(Task data)

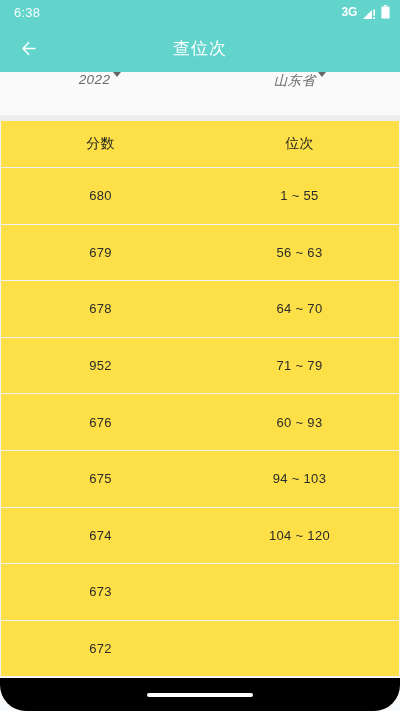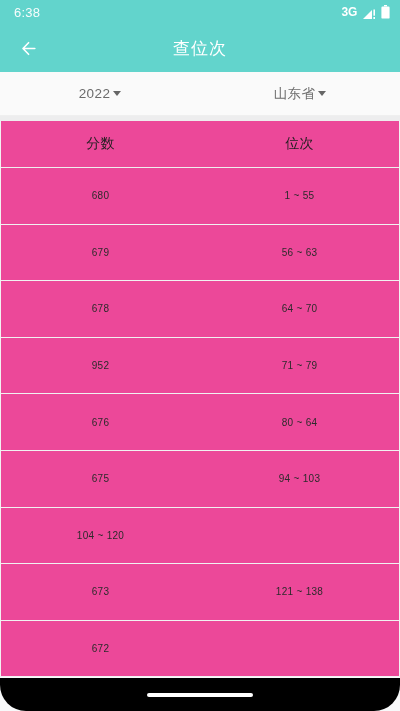"2022" .filter-cell { align-items: center -> none; font-style: none -> italic }
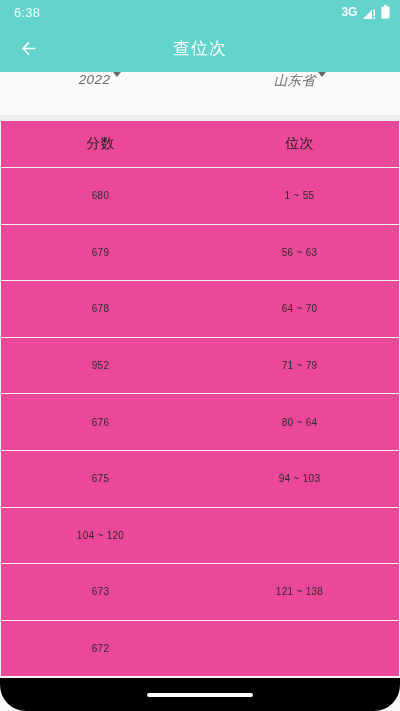"分数" #table { background: #ec4899 -> #fde047 }
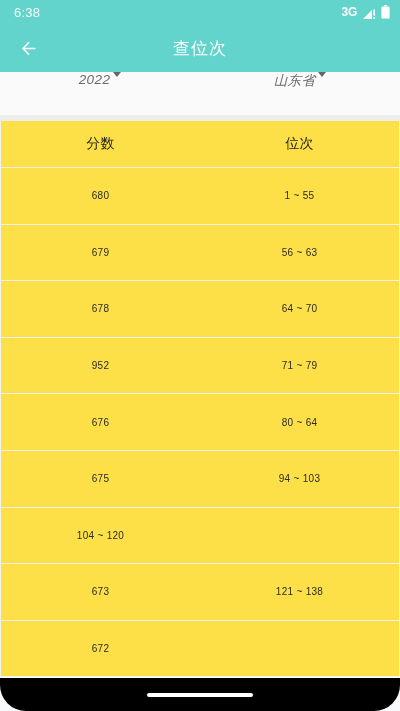"680" .cell { font-size: 10px -> 13px }
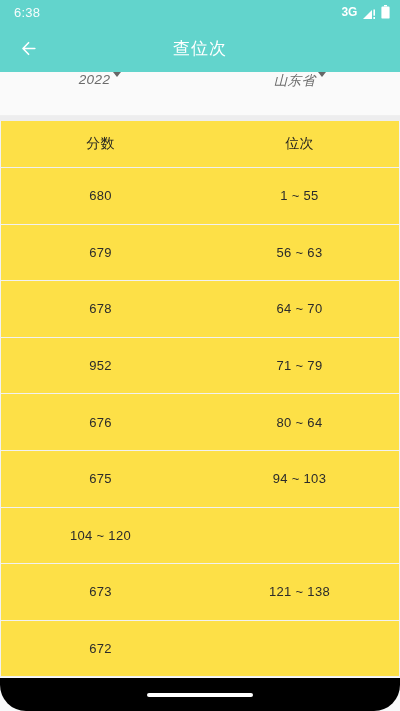"80 ~ 64" div.cell { text: 80 ~ 64 -> 60 ~ 93 }
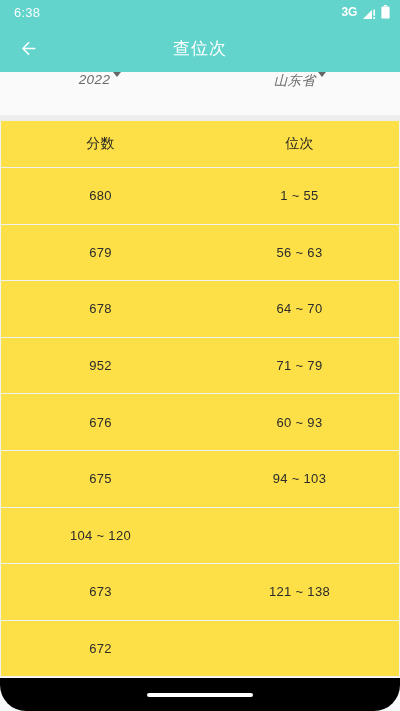"674" div.cell { html: none -> <div>674</div> }
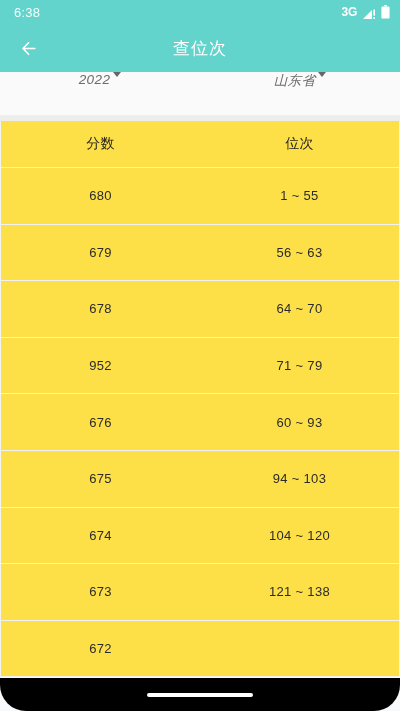"121 ~ 138" div.cell { html: <div>121 ~ 138</div> -> none }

(End Task data)

* **Exercise**
Reprint each of the records exactly and skip the images.

* **Answer space**
"2022" .filter-cell { align-items: center -> none; font-style: none -> italic }
"分数" #table { background: #ec4899 -> #fde047 }
"680" .cell { font-size: 10px -> 13px }
"80 ~ 64" div.cell { text: 80 ~ 64 -> 60 ~ 93 }
"674" div.cell { html: none -> <div>674</div> }
"121 ~ 138" div.cell { html: <div>121 ~ 138</div> -> none }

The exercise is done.